Supply Chain Traceability with BigQuery Graph

1. Introduction

In this codelab, you will learn how to leverage BigQuery Graph to solve complex supply chain and logistics problems.

You will model a restaurant supply chain network focusing on food safety and quality control. When a food safety issue arises—such as a contaminated ingredient from a supplier—time is of the essence. Identifying the "blast radius" and executing a surgical recall quickly can save costs and protect customers.

Restaurant Food Scare

Traditional relational models require complex, multi-step JOIN operations to trace items through multiple stages (Supplier -> DC -> Commissary -> Store -> Finished Item).

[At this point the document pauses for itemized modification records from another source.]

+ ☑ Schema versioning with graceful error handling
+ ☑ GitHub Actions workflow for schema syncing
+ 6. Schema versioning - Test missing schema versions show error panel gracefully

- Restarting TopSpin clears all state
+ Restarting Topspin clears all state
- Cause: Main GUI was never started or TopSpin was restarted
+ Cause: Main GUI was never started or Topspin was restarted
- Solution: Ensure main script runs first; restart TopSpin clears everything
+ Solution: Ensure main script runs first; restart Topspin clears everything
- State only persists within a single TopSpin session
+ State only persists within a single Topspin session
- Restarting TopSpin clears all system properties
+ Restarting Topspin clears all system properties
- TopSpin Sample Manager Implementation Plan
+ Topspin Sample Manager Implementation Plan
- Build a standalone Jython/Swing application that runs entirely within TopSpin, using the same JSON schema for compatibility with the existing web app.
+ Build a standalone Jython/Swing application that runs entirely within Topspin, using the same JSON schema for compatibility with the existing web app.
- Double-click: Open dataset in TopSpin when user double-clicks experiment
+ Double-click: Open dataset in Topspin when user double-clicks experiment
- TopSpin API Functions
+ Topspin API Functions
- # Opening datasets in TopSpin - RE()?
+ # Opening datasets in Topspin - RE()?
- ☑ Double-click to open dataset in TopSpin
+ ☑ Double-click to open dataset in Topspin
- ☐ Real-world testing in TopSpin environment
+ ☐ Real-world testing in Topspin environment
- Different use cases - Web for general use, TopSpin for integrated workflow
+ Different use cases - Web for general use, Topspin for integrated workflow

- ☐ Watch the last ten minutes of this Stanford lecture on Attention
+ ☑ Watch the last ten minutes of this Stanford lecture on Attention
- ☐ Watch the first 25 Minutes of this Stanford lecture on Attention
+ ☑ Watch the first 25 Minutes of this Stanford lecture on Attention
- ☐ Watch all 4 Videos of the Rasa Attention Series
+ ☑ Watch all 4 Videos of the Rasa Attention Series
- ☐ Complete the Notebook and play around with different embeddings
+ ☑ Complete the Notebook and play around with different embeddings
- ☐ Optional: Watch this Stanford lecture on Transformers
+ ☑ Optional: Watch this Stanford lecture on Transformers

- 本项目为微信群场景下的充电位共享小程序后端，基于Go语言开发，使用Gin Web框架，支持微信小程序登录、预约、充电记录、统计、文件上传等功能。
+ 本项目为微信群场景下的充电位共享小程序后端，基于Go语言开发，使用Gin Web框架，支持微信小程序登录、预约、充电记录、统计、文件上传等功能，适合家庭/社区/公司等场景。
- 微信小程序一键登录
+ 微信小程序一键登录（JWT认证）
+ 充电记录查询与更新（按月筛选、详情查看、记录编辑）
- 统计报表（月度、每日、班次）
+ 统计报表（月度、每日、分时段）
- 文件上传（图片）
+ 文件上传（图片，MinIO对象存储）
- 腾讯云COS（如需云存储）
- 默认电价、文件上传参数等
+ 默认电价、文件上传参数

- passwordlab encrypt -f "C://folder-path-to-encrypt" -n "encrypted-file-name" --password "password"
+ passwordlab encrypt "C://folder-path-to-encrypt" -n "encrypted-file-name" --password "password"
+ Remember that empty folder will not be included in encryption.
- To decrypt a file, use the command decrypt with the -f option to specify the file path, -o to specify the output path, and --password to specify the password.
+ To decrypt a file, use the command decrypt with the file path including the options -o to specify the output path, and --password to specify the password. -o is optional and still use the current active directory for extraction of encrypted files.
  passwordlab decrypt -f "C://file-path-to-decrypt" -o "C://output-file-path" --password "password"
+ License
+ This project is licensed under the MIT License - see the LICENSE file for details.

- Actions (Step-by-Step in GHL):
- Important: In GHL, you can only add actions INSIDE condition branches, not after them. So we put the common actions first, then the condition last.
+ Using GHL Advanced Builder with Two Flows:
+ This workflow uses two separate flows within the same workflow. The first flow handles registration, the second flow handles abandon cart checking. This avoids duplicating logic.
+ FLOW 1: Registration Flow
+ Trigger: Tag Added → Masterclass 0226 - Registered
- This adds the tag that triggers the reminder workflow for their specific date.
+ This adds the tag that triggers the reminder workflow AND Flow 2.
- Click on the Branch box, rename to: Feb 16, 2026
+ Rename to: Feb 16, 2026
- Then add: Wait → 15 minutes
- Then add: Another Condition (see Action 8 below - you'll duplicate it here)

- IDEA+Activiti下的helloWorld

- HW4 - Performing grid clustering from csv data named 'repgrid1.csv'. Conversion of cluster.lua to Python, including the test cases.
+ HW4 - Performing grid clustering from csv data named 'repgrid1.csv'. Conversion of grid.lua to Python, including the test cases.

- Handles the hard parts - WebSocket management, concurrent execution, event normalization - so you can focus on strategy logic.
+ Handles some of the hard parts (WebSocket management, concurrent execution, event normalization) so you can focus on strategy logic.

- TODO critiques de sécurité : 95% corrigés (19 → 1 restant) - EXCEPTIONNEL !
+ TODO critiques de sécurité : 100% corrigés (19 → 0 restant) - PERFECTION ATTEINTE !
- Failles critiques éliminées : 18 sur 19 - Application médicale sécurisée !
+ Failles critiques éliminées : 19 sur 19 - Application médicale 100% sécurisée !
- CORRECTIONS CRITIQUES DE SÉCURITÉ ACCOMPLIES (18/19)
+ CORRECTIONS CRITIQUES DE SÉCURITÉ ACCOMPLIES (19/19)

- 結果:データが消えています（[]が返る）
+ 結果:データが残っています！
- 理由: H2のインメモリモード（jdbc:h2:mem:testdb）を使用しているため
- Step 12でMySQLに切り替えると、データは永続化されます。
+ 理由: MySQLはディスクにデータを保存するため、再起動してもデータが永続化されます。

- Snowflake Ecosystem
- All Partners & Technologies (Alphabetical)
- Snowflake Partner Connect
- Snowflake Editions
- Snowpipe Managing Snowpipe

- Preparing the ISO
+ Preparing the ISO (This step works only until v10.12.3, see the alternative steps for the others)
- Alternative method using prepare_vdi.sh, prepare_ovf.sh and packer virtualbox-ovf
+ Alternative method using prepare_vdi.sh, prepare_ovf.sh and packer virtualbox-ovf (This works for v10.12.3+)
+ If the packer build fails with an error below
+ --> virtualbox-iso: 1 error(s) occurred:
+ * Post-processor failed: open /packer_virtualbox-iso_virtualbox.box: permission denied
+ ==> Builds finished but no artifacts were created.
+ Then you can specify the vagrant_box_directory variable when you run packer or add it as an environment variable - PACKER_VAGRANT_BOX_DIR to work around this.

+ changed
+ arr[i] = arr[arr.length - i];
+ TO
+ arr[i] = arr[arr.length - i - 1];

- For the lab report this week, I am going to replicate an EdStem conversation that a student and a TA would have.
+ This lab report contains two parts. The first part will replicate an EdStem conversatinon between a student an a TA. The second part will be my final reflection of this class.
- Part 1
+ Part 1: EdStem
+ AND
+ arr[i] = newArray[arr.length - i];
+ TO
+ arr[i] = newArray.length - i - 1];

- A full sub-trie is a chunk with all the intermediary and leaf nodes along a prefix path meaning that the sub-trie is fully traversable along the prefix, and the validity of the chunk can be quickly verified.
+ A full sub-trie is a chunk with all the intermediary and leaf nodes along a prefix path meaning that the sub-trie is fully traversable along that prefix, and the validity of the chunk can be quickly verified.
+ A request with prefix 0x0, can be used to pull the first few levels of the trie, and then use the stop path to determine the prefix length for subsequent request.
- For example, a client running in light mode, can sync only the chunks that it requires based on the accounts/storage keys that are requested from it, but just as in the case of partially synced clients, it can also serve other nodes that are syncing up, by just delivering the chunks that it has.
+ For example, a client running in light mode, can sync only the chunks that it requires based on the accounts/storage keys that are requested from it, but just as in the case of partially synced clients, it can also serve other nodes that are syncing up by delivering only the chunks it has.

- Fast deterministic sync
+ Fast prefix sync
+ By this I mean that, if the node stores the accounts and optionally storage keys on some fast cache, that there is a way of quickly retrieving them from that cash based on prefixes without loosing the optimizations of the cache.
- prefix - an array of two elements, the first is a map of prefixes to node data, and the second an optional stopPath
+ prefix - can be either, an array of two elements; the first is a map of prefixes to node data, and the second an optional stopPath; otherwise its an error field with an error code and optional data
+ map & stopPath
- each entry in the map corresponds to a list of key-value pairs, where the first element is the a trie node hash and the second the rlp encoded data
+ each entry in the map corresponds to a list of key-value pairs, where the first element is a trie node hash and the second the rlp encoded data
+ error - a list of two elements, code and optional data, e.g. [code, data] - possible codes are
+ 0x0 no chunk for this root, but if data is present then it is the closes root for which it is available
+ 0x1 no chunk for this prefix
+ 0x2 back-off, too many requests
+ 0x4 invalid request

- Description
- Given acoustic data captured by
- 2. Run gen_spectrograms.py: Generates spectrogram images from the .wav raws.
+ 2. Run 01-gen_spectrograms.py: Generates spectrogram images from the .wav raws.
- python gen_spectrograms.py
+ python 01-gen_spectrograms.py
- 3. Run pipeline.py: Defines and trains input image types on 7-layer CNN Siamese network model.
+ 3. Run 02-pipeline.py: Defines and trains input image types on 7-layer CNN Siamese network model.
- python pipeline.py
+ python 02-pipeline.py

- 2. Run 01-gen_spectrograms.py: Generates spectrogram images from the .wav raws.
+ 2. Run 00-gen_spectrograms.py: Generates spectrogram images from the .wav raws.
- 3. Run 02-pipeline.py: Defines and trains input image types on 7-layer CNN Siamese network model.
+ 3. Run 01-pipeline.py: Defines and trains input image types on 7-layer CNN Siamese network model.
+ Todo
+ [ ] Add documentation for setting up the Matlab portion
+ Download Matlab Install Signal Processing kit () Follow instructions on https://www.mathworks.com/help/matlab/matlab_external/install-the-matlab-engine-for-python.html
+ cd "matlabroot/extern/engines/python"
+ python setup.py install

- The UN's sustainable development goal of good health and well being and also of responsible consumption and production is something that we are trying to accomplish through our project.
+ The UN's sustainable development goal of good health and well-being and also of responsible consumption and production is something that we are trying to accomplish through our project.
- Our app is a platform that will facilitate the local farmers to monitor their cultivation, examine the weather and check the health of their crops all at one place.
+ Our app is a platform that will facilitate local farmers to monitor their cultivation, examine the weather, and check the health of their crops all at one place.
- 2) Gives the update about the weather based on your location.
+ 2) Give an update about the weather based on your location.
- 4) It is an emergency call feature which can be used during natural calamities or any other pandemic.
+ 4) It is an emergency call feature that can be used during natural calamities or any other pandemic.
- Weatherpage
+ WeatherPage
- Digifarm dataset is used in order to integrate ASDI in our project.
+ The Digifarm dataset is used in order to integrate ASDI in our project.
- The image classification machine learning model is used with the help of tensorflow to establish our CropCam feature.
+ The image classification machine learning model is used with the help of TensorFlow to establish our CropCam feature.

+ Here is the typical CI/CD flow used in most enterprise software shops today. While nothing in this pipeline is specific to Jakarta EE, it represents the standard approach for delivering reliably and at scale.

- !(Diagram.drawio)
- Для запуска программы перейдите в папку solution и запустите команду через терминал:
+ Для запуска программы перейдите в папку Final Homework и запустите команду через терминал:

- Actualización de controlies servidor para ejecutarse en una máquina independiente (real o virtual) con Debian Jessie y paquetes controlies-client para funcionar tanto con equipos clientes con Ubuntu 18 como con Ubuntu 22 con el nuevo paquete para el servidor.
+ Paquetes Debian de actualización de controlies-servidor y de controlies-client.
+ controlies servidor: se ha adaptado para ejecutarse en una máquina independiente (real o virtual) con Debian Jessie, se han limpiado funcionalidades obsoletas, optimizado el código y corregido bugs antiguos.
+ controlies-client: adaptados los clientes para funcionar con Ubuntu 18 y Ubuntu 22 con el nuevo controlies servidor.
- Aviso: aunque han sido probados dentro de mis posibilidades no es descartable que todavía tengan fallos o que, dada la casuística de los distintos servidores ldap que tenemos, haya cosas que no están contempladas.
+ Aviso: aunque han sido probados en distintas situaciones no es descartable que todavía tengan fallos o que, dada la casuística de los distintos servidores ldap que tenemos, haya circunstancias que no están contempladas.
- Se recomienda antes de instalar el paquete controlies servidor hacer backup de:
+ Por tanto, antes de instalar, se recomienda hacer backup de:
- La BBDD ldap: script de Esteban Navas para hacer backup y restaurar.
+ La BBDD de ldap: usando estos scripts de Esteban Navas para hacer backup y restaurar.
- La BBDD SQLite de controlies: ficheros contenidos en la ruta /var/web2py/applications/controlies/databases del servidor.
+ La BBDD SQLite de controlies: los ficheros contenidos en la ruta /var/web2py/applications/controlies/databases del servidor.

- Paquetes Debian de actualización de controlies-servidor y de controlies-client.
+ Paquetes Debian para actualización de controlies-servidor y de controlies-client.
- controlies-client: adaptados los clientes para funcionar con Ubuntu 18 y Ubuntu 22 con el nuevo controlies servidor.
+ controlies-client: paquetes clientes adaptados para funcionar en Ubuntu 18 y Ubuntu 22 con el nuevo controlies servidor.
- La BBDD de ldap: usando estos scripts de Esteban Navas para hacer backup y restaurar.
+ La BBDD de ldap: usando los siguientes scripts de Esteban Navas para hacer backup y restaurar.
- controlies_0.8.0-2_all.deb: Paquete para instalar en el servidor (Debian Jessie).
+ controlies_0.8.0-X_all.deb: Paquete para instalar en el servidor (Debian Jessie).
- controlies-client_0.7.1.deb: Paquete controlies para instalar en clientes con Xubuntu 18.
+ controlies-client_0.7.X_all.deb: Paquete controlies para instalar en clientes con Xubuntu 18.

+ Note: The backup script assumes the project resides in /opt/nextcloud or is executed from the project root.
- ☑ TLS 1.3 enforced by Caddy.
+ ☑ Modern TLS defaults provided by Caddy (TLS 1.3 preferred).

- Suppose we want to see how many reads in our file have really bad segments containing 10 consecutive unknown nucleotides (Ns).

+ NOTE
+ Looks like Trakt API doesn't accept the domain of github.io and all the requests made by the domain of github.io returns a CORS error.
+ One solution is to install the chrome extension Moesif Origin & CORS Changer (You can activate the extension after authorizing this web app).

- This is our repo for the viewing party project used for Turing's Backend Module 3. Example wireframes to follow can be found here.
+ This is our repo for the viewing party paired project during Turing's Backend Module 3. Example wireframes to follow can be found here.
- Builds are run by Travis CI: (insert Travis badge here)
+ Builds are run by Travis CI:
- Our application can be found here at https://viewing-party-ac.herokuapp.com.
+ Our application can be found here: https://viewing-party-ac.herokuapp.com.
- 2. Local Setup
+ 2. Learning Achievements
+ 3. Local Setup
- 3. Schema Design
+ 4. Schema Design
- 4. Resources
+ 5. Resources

With BigQuery Graph, we model these connections directly, enabling intuitive and fast queries using the ISO GQL (Graph Query Language) standard.

What you'll learn

How to define a graph model on top of existing BigQuery tables.
How to create a Property Graph inside BigQuery.
How to run traversal queries to trace upstream and downstream impacts.

What you'll need

A Google Cloud Project with billing enabled.
Google Cloud Shell.

Cost Estimate

This lab is expected to cost less than $5 USD in BigQuery analysis fees, well within the Free Tier allocations for new users.

2. Setup and Requirements

Open Cloud Shell

You will perform the majority of the work in Cloud Shell, a loaded environment that rolls with everything you need to use Google Cloud.

Go to the Google Cloud Console.
Click the Activate Cloud Shell icon in the top right toolbar.
Click Continue if prompted.

Set up Environment Variables

In Cloud Shell, set your Project ID to simplify future commands.

export PROJECT_ID=$(gcloud config get-value project)

Enable BigQuery API

Ensure the BigQuery API is enabled. It is usually enabled by default, but it is best to be safe.

gcloud services enable bigquery.googleapis.com

3. Creating the Schema and Tables

You will create a dataset and tables representing your supply chain components:

item: The generic item definition (e.g., Tomato, Chicken).
location: Facilities (Suppliers, distribution centers, cafes).
itemlocation: The intersection table representing inventory locations.
bom: Bill of Materials (defines weight relations, e.g. Item A goes into Item B).
makes: Maps itemlocation to the item.
stored_at: Maps itemlocation to location.

Create Dataset

You can run the SQL commands in this lab using either Cloud Shell or the BigQuery Console.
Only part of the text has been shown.